Małe morsy rozpoczęły ferie od lodowatej kąpieli w kamionce Bolko
Zimowe ferie rozpoczęli od zanurzenia się w lodowatej wodzie. Kilkadziesiąt młodych osób pojawiło się na kamionce Bolko w Opolu, żeby razem z rodzicami cieszyć się ze wspólnego morsowania. W ten nietypowy sposób Miejski Ośrodek Sportu i Rekreacji rozpoczął program "Biała zima" przygotowany dla najmłodszych, którzy w czasie ferii zostają w mieście.
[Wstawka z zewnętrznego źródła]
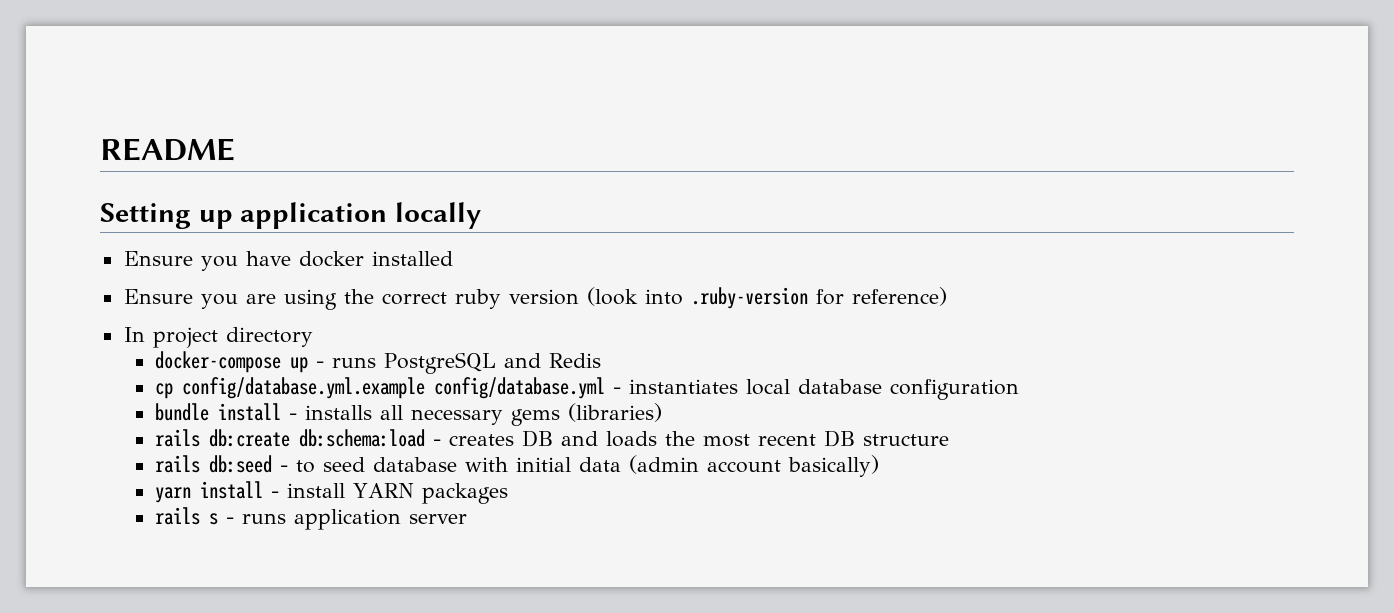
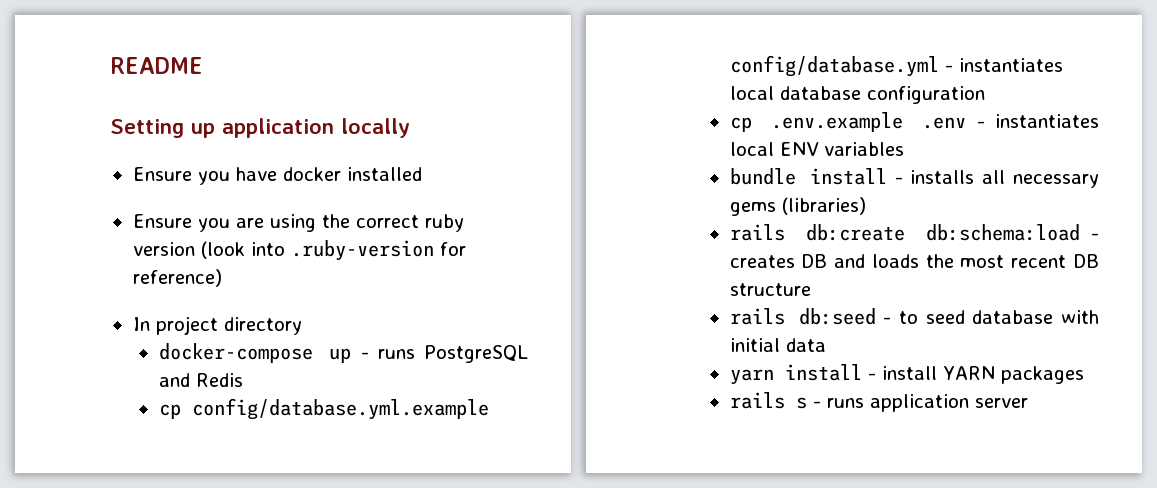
(1020, 389) none -> [729,112,1099,132] [729,142,904,156] // cp .env.example .env - instantiates local ENV variables
[629,455,880,477] (admin account basically) -> (826, 345) none

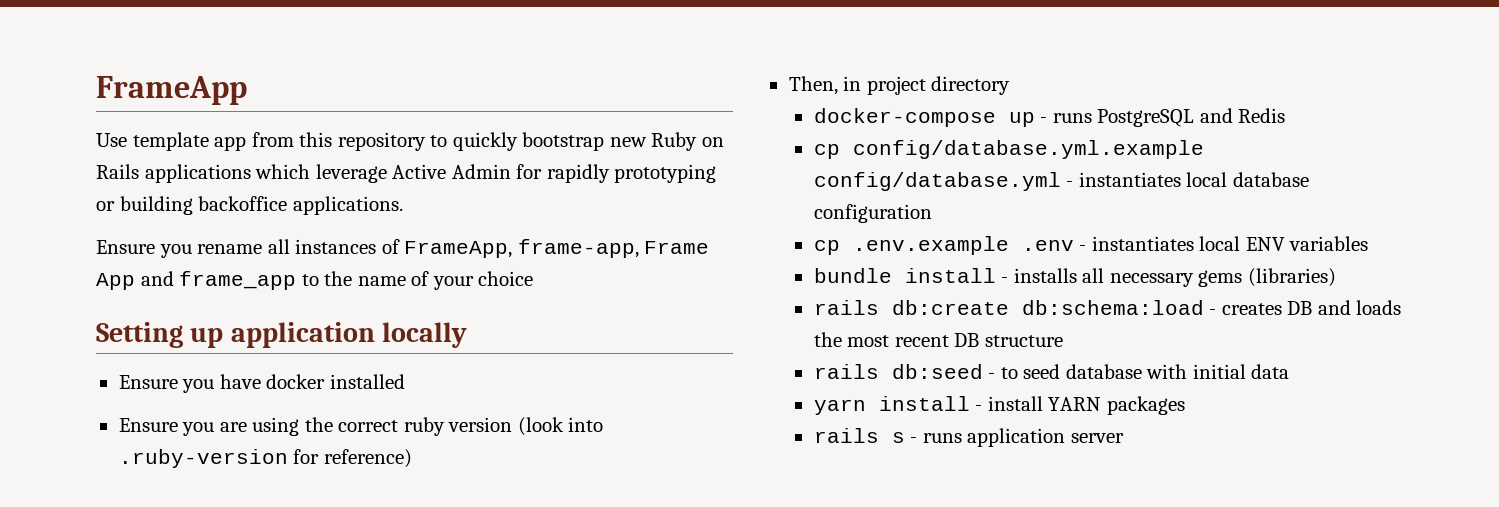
[110,57,203,74] README -> [96,76,247,105] [96,132,724,151] [96,164,717,183] [96,196,403,215] [96,239,710,258] [96,271,534,290] FrameApp // Use template app from this repository to quickly bootstrap new Ruby on Rails applications which leverage Active Admin for rapidly prototyping or building backoffice applications. // Ensure you rename all instances of FrameApp, frame-app, Frame App and frame_app to the name of your choice
[132,317,150,331] In -> [788,76,862,95] Then, in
- Były obawy, ale udało się. Po dwóch minutach w wodzie odczuwa się ciepło i jest przyjemnie - dodaje Karolina.
- Wchodziłem pomału za pierwszym razem, a potem już się nie bałem, trzeba się najpierw przyzwyczaić - wyjaśnia 11-letni Szymon Pałac.
- Morsowanie ma same pozytywne skutki. Regeneracja organizmu jest rewelacyjna, człowiek jest uśmiechnięty. To działa, endorfiny pracują. Zauważyłem, że wszystkie morsy, jak wychodzą z wody są szczęśliwe - mówi Dariusz Chwist z grupy Morsy Opole.
Maja Graczyk jest mamą dwójki dzieci. Jak mówi, pociechy zawsze chętnie naśladują rodziców. - Morsowanie daje dużo pozytywnej energii, wyciszenia złych emocji, więc chcemy pokazać, że to nie tylko dorośli, że dzieci też mogą - dodaje.
Wydarzeniu towarzyszyło ognisko, podczas którego młode morsy mogły dowiedzieć i więcej o bezpieczeństwie na lodzie, i o tym, jak zachować, gdy pękła tafla i ktoś wpadł do wody.
Akcja "Biała zima" potrwa do 22 lutego. Więcej informacji o wydarzeniach dla dzieci można znaleźć na stronie internetowej opolskiego MOSiR-u.